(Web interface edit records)

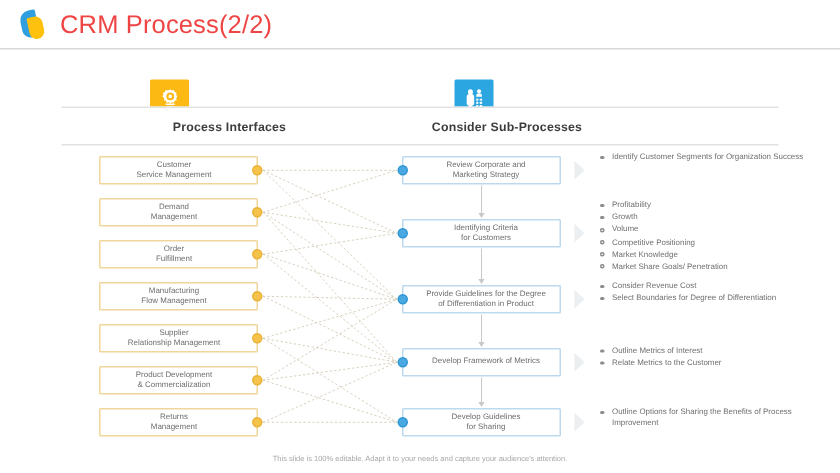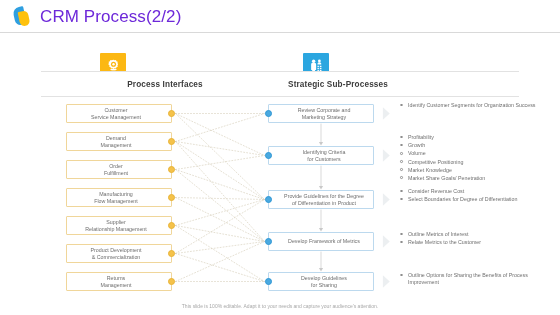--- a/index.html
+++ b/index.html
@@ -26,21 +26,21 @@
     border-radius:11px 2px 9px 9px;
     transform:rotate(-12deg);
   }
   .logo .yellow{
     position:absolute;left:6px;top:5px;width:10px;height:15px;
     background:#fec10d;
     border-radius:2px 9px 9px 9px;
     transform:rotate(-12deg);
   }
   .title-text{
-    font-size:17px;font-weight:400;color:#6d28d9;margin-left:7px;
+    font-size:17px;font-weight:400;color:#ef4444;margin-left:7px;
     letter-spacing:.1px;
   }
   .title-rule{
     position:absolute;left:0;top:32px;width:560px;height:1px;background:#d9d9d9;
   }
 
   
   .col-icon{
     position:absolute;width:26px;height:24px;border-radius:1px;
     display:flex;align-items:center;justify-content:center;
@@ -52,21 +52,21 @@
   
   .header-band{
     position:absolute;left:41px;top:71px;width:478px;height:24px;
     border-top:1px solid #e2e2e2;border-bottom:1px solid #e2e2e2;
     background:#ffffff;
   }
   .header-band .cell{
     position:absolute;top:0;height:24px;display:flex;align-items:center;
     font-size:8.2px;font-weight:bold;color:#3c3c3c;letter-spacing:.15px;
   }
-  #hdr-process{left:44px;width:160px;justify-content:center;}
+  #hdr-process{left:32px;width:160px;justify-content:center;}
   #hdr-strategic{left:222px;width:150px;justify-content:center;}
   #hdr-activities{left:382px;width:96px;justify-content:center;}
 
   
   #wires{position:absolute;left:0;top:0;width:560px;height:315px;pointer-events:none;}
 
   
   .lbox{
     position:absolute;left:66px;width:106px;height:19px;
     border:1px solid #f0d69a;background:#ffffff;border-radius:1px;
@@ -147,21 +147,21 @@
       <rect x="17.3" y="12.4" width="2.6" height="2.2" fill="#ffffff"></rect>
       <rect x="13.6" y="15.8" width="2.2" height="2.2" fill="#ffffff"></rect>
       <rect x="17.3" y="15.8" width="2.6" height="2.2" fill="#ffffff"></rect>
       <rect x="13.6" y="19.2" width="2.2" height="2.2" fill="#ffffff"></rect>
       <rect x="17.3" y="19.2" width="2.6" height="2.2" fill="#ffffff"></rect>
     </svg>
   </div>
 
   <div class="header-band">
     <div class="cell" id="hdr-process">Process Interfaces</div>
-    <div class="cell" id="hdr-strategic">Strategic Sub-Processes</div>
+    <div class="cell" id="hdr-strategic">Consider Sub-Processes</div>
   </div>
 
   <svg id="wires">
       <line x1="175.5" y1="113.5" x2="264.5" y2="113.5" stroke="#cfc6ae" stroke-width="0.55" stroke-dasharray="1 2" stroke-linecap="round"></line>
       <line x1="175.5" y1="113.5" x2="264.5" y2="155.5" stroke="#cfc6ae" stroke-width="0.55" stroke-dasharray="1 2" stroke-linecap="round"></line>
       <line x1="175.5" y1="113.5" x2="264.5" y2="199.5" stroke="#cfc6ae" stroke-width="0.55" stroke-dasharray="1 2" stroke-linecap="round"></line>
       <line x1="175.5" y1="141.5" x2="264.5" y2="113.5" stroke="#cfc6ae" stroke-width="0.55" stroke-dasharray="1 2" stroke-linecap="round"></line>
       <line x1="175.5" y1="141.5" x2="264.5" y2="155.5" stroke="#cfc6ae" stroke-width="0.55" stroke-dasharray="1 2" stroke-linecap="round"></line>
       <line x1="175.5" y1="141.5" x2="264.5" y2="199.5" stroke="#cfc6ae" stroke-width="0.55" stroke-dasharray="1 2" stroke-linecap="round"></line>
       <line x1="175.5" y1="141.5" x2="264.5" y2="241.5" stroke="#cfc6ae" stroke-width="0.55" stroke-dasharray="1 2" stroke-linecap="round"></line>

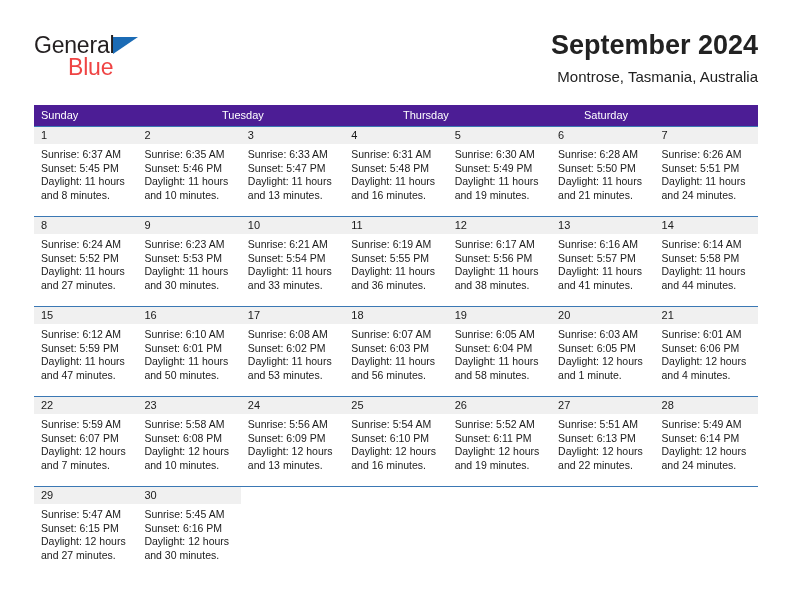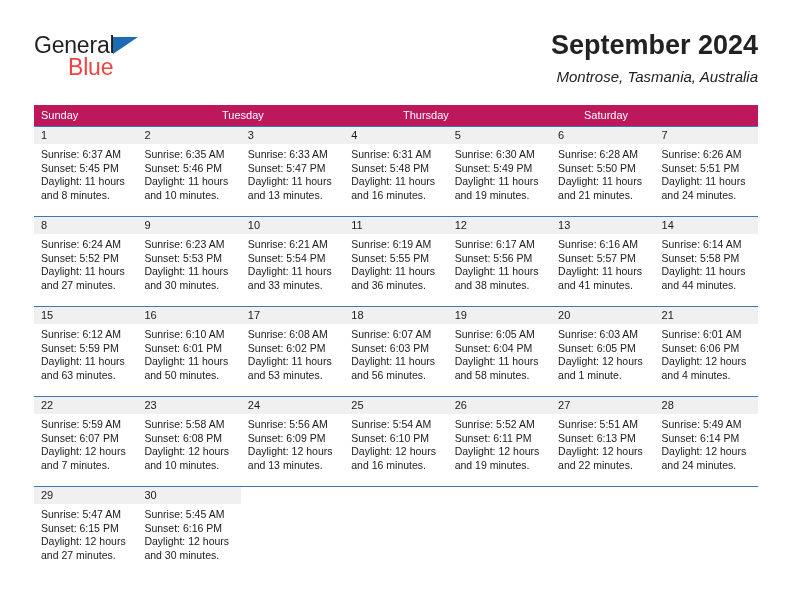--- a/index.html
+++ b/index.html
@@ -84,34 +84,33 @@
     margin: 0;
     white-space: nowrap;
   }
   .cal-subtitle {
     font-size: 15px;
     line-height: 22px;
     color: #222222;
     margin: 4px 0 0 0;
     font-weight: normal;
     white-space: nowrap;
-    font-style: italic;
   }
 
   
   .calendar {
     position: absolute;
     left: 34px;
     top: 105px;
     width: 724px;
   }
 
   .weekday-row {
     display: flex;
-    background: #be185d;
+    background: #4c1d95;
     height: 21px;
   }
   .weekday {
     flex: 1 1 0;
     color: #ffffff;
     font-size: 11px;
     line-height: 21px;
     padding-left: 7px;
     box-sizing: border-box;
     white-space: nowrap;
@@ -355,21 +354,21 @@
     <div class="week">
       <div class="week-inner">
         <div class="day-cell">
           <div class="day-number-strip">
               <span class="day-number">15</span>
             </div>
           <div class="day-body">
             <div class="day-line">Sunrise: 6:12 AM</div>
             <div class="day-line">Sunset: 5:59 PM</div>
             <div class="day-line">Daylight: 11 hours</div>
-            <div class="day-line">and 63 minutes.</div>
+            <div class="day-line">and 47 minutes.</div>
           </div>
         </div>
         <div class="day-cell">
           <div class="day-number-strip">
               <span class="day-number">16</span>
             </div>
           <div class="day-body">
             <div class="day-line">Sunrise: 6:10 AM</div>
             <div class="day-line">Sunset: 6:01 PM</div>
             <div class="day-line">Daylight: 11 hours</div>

* * *

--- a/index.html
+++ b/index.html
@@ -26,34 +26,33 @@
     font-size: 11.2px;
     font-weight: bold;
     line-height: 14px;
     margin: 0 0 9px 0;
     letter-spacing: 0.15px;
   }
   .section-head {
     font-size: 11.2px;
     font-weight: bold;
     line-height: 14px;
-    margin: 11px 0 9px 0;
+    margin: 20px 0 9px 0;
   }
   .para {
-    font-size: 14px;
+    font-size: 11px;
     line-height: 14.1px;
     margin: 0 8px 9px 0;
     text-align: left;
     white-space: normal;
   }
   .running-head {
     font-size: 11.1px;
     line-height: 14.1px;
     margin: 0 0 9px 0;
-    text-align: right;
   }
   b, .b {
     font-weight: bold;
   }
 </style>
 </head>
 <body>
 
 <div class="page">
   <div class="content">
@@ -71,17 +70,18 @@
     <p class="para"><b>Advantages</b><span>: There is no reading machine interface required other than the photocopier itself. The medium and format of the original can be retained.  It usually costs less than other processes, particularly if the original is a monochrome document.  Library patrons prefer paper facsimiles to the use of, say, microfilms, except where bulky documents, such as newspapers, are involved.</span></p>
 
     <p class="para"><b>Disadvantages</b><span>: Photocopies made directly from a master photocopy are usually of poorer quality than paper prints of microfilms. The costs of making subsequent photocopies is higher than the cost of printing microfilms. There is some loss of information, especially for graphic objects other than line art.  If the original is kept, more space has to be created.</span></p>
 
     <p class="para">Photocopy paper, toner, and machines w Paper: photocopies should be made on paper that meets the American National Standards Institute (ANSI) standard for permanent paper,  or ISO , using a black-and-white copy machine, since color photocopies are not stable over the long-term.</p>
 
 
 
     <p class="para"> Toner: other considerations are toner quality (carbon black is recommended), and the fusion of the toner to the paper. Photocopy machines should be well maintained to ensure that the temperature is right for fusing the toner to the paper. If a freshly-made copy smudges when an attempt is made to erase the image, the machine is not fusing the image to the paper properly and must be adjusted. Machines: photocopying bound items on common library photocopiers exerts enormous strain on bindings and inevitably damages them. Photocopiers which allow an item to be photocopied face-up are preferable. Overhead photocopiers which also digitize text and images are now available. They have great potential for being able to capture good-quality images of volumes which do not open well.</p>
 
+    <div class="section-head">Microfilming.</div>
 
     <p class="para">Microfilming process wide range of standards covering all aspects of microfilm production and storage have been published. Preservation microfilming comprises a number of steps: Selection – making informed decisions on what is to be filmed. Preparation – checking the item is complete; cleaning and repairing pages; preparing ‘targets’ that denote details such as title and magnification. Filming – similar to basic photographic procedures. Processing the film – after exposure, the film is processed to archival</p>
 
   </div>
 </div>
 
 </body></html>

* * *

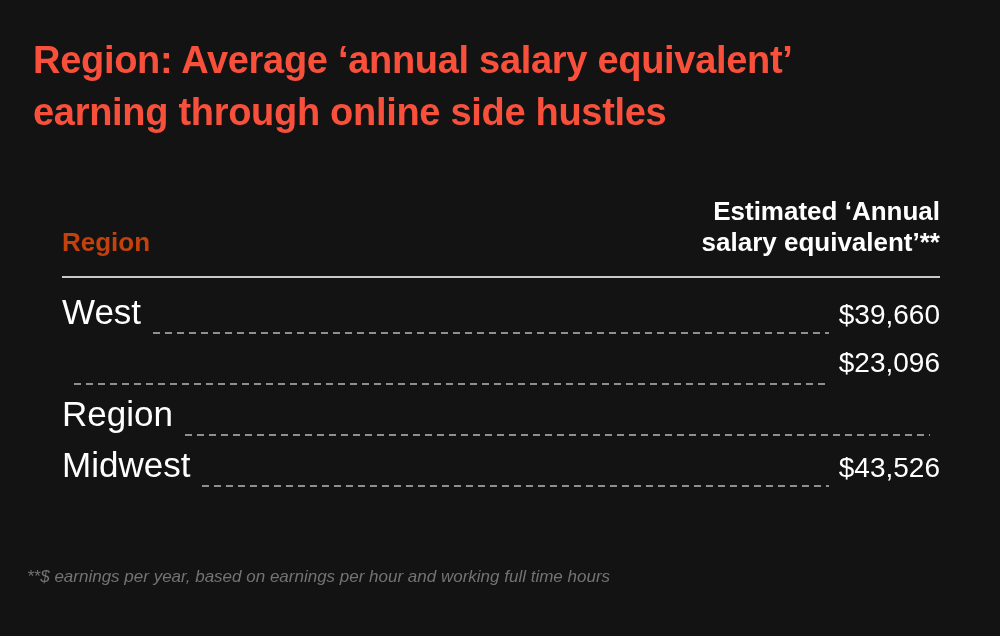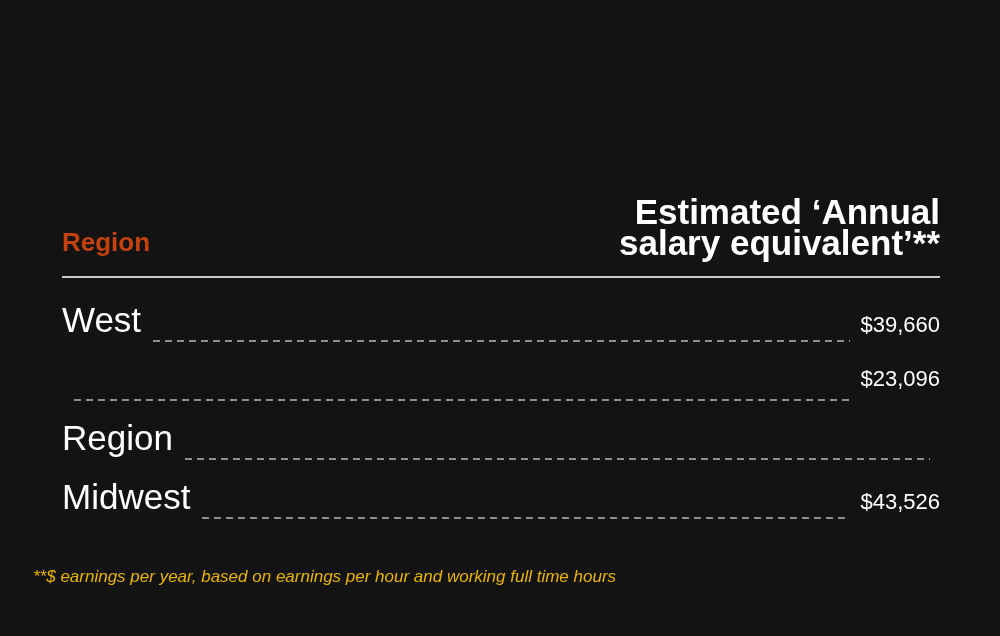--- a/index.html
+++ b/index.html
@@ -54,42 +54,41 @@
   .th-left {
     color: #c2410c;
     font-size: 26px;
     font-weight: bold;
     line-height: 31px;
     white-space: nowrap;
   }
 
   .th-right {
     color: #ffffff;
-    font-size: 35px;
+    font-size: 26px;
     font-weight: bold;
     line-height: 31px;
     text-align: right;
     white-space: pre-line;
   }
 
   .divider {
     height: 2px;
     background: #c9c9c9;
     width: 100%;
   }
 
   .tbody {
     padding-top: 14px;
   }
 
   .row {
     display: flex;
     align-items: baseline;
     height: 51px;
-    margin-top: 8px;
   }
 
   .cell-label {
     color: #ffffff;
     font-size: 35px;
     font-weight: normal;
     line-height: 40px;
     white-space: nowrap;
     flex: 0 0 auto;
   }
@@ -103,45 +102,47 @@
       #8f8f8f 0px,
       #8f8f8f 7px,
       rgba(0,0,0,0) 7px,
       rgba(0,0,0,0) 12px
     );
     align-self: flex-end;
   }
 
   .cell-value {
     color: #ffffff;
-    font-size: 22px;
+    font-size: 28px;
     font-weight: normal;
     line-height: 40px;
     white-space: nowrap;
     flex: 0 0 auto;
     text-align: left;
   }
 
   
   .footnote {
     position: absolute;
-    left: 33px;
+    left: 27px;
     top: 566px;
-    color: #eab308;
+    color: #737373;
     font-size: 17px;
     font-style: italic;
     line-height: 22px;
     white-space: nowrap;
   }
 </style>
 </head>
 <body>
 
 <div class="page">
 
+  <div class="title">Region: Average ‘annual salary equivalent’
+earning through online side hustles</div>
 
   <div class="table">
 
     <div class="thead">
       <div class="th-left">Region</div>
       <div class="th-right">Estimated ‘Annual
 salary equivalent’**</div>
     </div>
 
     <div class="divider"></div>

__DIRECTIONS__
Filter the records above, keeping each line that contains the word "background".

__ANSWER SPACE__
     background:#fec10d;
     position:absolute;left:0;top:32px;width:560px;height:1px;background:#d9d9d9;
     background:#ffffff;
     border:1px solid #f0d69a;background:#ffffff;border-radius:1px;
-    background: #be185d;
+    background: #4c1d95;
     background: #c9c9c9;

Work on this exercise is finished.